To raise awareness of these and other issues pertaining to our children before the debate, a panel of child advocates and experts is convening tomorrow at the Long Island Children’s Museum for a 1 p.m. town hall meeting, open to the public, organized by The Early Years Institute and sponsored by the national Every Child Matters Educational Fund and the Hagedorn Foundation. The Rauch Foundation has provided a grant to broadcast the event on Ch. 21 on Oct. 27.
There are many questions that need to be addressed tomorrow, as well as at the debate and then in the remaining weeks before the election. Why is it that, compared with the other nations in the G-7, the United States has the highest infant mortality rate and the shortest life expectancy at birth?
Why is it that, again among the G-7 nations, the United States has the highest child-abuse death rate – three times higher than Canada, ranked No. 2 And how is it possible that in 2008, the United States guarantees no paid family leave in any segment of the workforce, leaving it in the company of only four other nations – Lesotho, Liberia, Papua New Guinea and Swaziland?
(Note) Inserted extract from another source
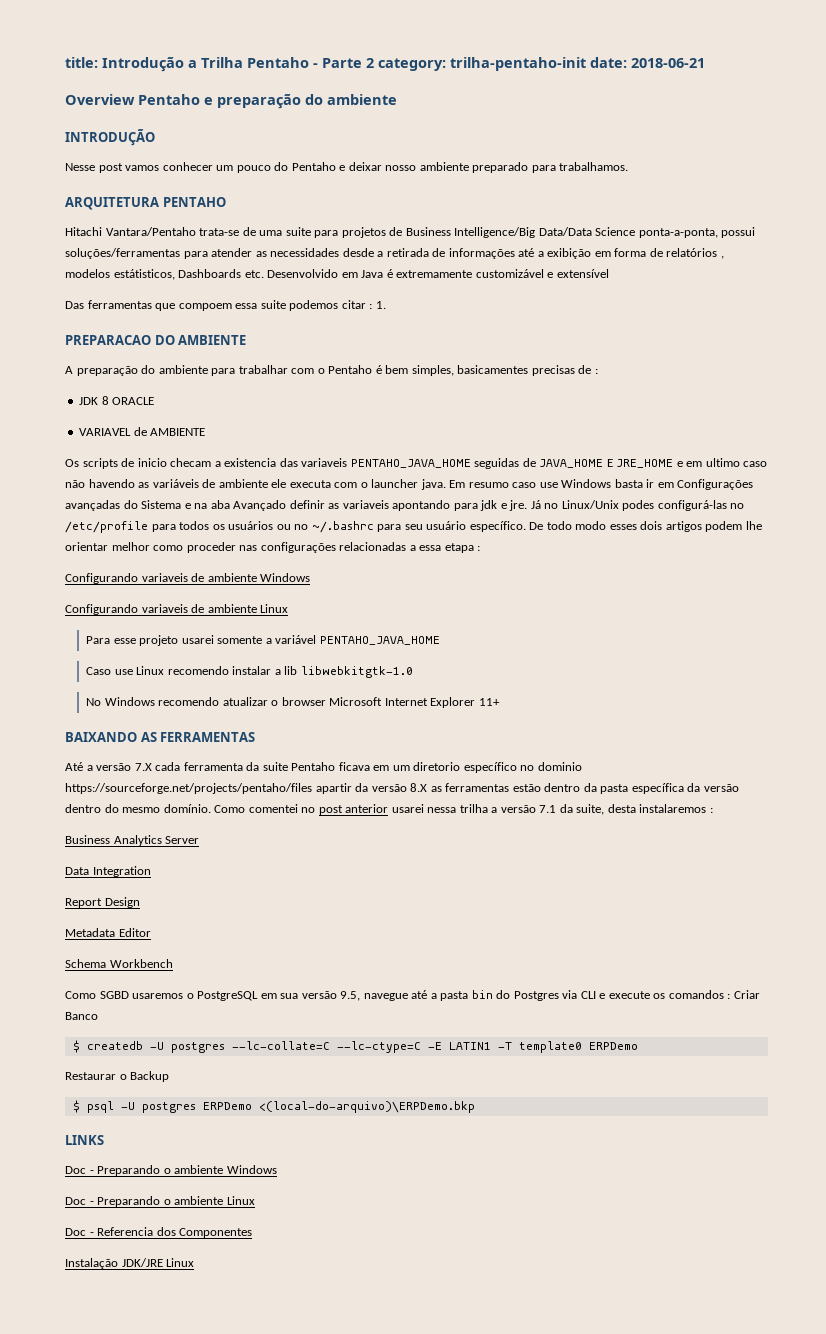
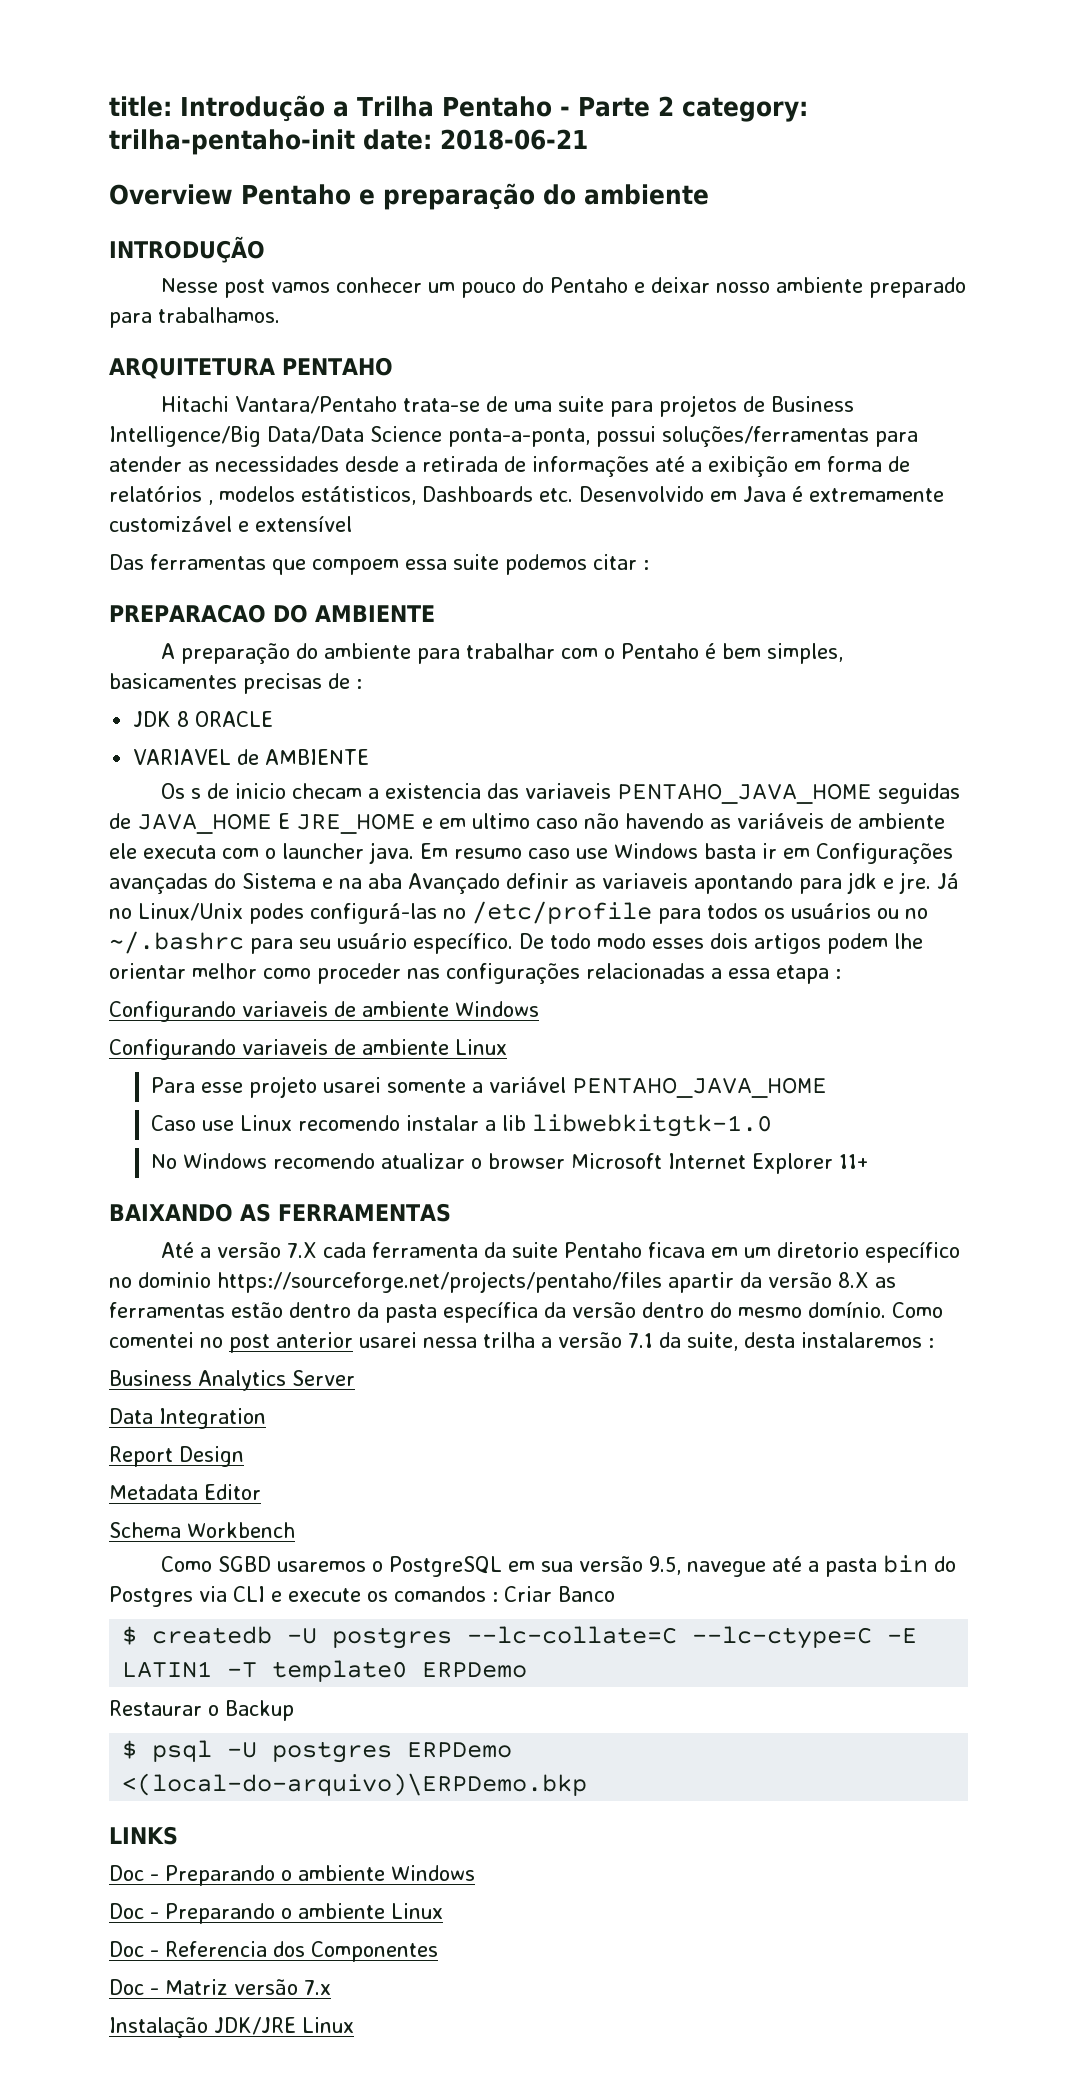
[375,301,386,309] 1. -> (649, 565) none
[82,458,118,469] scripts -> [191,788,202,799] s
(253, 1233) none -> [109,1979,331,1995] // Doc - Matriz versão 7.x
And consider that 13.6 million children in the United States are poor. Long Island is one of the nation’s most prosperous regions, yet 6 percent of children in Nassau County and 8.5 percent of children in Suffolk County live in poverty; 65,000 children Islandwide do not have health insurance.
We have 93,000 children on Long Island who are unsupervised after school. Just think about how our workforce has changed in the past 40 years; today, more than 60 percent of mothers with children younger than 6 are in the labor force nationwide. A similar percentage holds true for Long Island.
These numbers suggest a staggering problem, and certainly there are agencies and programs to help. Some, such as Head Start, are federally funded programs, others statefunded by Departments of Social Services, Education or Health. Some, such as the Parent-Child Home Program, are funded by foundations. Just as the many organizations have different funding streams, they have different regulations to follow, serve different populations and use a variety of child-development philosophies. Some work, others don’t.
What’s required now is a comprehensive approach, an Early Childhood Opportunity Act, that would entail a framework of federal and state programs and policies that address the needs of the whole child – all of the health, mental-health and child-development support systems a child deserves in order to flourish – with multiple funding streams structured to encourage community involvement.
Investing in our children isn’t just a social issue – it’s an economic one. And it’s not just about providing better workers for the future. When children are in high-quality environments during the day, their parents are more productive. They are absent less often, and are more focused on their work. As for the children, long-term studies have followed graduates of early-learning programs through adulthood and documented significant savings in areas such as remedial education, high school dropout rates, welfare and crime.
Speaking of future prospects, when a national survey by the Every Child Matters Education Fund asked whether today’s children will grow up better or worse off than people are now, 45 percent believed today’s children will become worse off, while a mere 28 percent answered better. And this poll was taken in July – well before the current banking crisis placed our economy in even greater peril.
Let’s keep that in mind when we step into the voting booth next month, so we select the candidate who will most effectively invest in our children – present and future generations. And let’s hope the candidates start talking about these issues, so we’ll have the information we need to make the right choice.